On the extension and kernels of signed bimeasures and their role in stochastic integration
Riccardo Passeggeri
TL;DR
The paper develops a general extension theory for signed bimeasures on $\delta$-rings, providing a necessary-and-sufficient condition that yields a unique finite signed measure with relative kernels and a density $q$, extending Horowitz and Rajput–Rosinski constructions to the signed setting. Building on this foundation, it then constructs the most general stochastic integration theory for quasi-infinitely divisible (QID) random measures, unifying and extending the Rajput–Rosinski (1989) and Passeggeri (2020) frameworks under a single broad assumption.

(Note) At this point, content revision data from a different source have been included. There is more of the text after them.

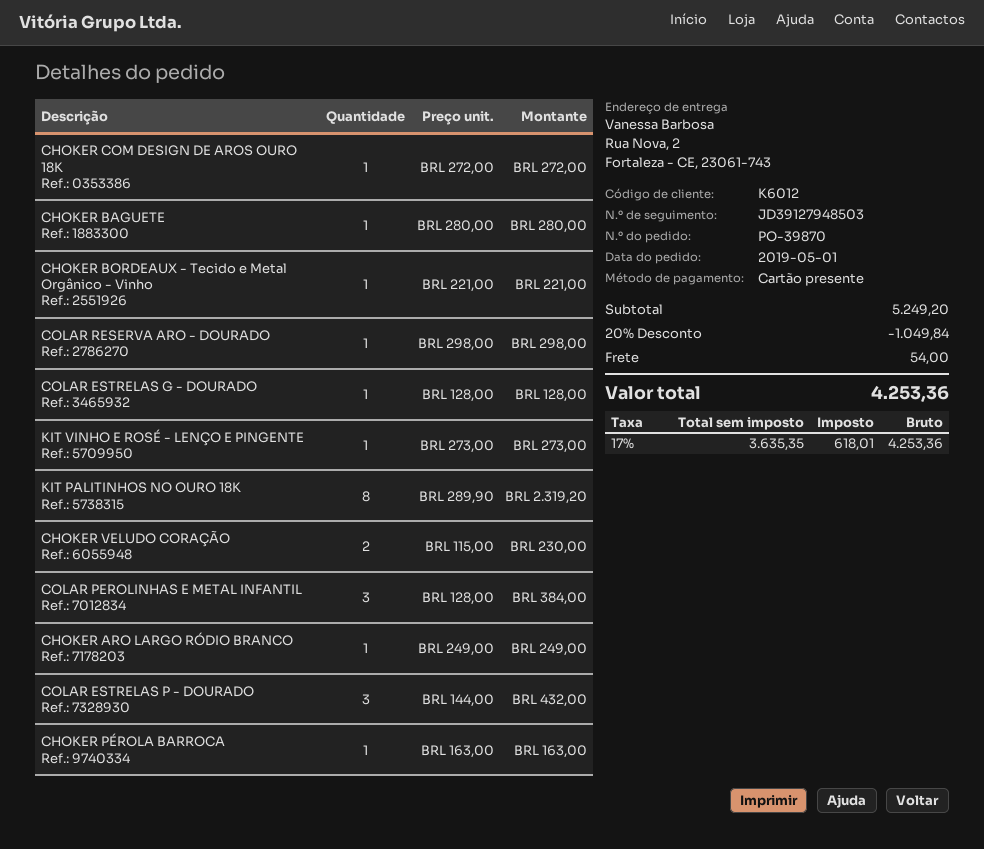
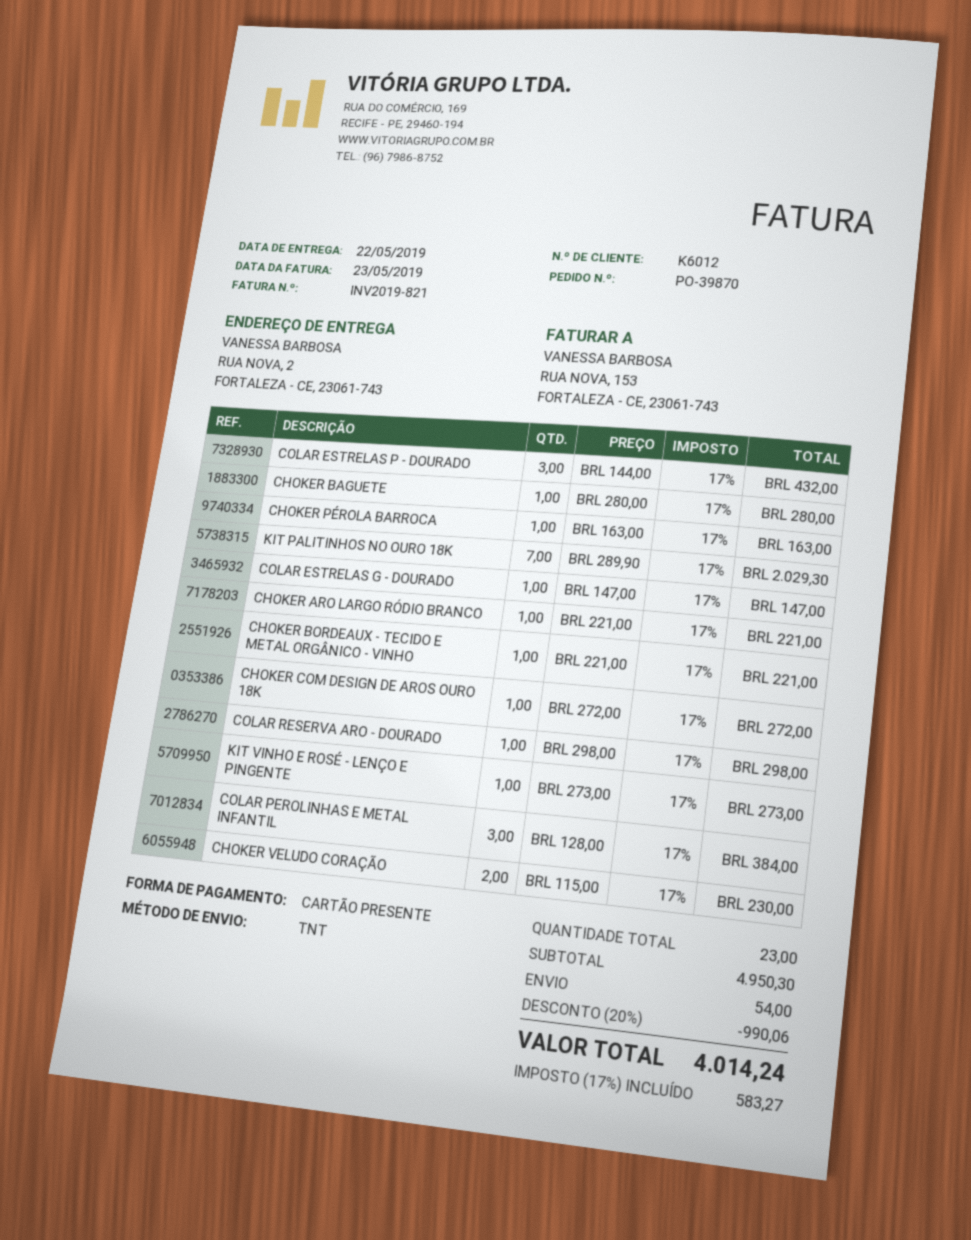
COLAR ESTRELAS G - DOURADO: 1 x 128.00 = 128.00 -> 1 x 147.00 = 147.00
KIT PALITINHOS NO OURO 18K: 8 x 289.90 = 2319.20 -> 7 x 289.90 = 2029.30
CHOKER ARO LARGO RÓDIO BRANCO: 1 x 249.00 = 249.00 -> 1 x 221.00 = 221.00
subtotal: 5249.20 -> 4950.30
discount: 20% = 1049.84 -> 20% = 990.06
tax: 17% = 618.01 -> 17% = 583.27
total: 4253.36 -> 4014.24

The resulting theory gives a Lévy–Khintchine type representation for $\Lambda(A)$, explicit integrability criteria, and a continuous integral mapping in Musielak–Orlicz spaces, delivering the complete integration theory for real-valued random measures. This work broadens the modeling toolkit for stochastic processes, with potential applications in Bayesian nonparametric analysis and stochastic process representations where signed measures and QID distributions arise.
Abstract
In this work we provide a necessary and sufficient condition for the extension of signed bimeasures on $δ$-rings and for the existence of relative kernels. This result generalises the construction method of regular conditional probabilities to the more general setting of extended signed measures. Building on this result, we obtain the most general theory of stochastic integrals based on random measures, thus extending and generalising the whole integration theory developed in the celebrated Rajput and Rosinski's paper (\textit{Probab.~Theory Relat.~Fields}, \textbf{82} (1989) 451-487) and the recent results by Passeggeri (\textit{Stoch.~Process.~Their Appl.}, \textbf{130}, (3), (2020), 1735-1791).